After a few more weeks in Los Angeles, sleeping on a selection of poorly manufactured mattresses on an array of living room floors that belonged to people he barely knew, Stroppel headed home. In his absence, Second Nature finally went into production, albeit under its new-found title of ALMOST PREGNANT. At the very least, it was a marked improvement over another possibility: ‘The Sperminator’.
Stroppel’s proposed directorial debut had been placed into the young hands of Michael DeLuise (he turned twenty-two during the first week of shooting), and DeLuise’s father, Dom, was handed a cameo as fertility specialist Dr. Emil Beckhard (“It was supposed to be a woman, which I thought would be a much funnier situation,” states Stroppel). Lead roles were assigned to John Calvin and Joan Severance as neighborly couple Gordon and Maureen Mallory, with Jeff Conaway firing blanks as Charlie Alderson, much to the frustration of his broody wife Linda, who was played by Tanya Roberts – a casting decision that left Stroppel bemused.
“Alan’s proudest achievement to date, I discovered, was the movie Inner Sanctum (1991): an erotic thriller about a wheelchair-bound woman who suspects that her nurse is in cahoots with her husband to kill her. The nurse was played by former Charlie’s Angel Tanya Roberts, who had choreographed her own sex scenes . Tanya had been chosen to play the lead although I didn’t know this yet; she was “under consideration”. Based on her spectacularly naked performance in Fred Olen Ray’s film, there was no question in Alan’s mind that she would be our Linda. “But can she do comedy?” I worried. Alan looked at me blankly, as if the question were absurd on the face of it. “You are the comedy person,” he reminded me.”

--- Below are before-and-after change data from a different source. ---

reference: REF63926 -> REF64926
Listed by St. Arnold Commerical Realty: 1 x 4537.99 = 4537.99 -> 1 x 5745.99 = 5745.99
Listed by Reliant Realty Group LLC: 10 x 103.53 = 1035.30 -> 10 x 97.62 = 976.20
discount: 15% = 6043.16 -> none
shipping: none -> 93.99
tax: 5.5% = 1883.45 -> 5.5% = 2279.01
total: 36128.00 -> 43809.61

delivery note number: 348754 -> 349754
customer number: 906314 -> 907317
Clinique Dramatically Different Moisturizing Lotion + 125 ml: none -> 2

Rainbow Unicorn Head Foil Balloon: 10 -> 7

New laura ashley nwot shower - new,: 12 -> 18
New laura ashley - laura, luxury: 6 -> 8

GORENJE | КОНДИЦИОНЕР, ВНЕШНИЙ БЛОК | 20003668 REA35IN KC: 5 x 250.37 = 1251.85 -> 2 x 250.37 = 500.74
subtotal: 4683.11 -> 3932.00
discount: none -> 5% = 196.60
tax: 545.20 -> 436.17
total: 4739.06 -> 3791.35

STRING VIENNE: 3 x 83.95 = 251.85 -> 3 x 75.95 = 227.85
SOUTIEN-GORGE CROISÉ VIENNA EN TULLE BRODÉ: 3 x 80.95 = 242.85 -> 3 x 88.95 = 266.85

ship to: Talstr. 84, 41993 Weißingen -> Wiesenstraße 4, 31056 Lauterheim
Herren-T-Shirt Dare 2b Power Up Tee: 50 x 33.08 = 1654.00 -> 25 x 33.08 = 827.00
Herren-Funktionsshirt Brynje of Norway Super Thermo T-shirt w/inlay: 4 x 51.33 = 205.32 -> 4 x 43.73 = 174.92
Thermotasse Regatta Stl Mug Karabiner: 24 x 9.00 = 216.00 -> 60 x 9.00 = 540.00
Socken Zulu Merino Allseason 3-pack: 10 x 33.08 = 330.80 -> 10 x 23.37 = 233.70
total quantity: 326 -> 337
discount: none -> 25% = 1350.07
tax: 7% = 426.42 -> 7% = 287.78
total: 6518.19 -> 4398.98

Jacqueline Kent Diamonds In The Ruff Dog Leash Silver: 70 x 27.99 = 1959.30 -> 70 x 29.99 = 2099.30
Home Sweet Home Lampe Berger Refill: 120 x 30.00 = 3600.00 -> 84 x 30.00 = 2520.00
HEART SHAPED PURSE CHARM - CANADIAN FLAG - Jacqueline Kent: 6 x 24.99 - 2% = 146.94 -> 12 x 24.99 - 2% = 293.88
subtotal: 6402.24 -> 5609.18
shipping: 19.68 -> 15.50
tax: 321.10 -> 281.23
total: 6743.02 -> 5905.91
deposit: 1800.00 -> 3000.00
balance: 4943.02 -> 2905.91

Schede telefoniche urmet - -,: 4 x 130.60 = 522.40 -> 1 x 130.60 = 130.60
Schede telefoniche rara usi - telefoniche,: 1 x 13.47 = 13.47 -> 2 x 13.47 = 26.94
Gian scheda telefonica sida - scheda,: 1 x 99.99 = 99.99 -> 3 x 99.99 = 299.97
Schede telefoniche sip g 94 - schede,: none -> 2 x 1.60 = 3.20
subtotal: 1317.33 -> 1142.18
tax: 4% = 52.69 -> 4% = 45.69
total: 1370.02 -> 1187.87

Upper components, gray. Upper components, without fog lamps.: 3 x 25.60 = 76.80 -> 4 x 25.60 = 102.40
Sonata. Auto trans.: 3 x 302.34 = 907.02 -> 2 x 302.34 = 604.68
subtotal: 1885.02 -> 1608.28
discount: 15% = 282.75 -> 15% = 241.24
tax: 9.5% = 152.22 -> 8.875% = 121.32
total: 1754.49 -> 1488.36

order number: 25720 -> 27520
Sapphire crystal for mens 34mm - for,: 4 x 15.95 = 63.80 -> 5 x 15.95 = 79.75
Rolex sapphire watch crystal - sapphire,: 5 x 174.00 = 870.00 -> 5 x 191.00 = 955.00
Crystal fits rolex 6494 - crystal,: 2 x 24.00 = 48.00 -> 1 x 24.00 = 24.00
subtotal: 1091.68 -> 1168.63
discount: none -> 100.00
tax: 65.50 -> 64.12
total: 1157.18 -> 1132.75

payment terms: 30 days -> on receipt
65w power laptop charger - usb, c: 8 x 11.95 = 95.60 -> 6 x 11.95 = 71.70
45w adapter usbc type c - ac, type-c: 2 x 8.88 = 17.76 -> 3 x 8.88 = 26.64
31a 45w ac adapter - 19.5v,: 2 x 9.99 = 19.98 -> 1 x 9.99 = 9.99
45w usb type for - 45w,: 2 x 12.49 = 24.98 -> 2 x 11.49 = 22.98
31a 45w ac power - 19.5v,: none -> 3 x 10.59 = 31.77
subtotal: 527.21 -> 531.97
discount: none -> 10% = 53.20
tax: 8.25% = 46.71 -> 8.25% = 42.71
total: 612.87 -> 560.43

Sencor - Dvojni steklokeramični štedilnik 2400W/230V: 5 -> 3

Not being privy to the mechanics of Stroppel’s original play, I thought the newly titled Almost Pregnant was a surprisingly chipper comedy. The notion of a sex farce to anyone on this side of the Atlantic tends to herald an image of Robin Askwith’s bare butt climbing out of a frustrated housewife’s bedroom window, so to discover something that’s akin to a low-brow Woody Allen skit was a welcome surprise. Peppered with zingy one-liners like “He didn’t come here to be assaulted by your bumper sticker mentality”, this ensemble of double-crossing lovers ooze vitality, and there’s a real spark to their consistently funny witticisms.
Stroppel, of course, was less enthused by the whole shebang – but after his disheartening journey at the mercy of Amiel and Damon, his woe is understandable.
“As you can probably tell, I didn’t think much of the final result. It was a far cry from the original script I wrote – some of the scenes were presented out of order so as to make room for the interpolated sex scenes. I don’t blame Michael DeLuise – as I recall, he was basically handed the film a week before shooting, with the cast and the locations already selected. It was a miracle he got it shot at all.”
 And Haboush did indeed become a film producer, with The Last House on the Left (2009) and Brian Yuzna’s Amphibious (2010) among his most notable works.
 Inner Sanctum (1991) director Fred Olen Ray contacted The Schlock Pit to contest Fred Stroppel’s recollection that his film was made prior to Almost Pregnant, and rubbished Stroppel’s claim that she “had choreographed her own sex scenes”.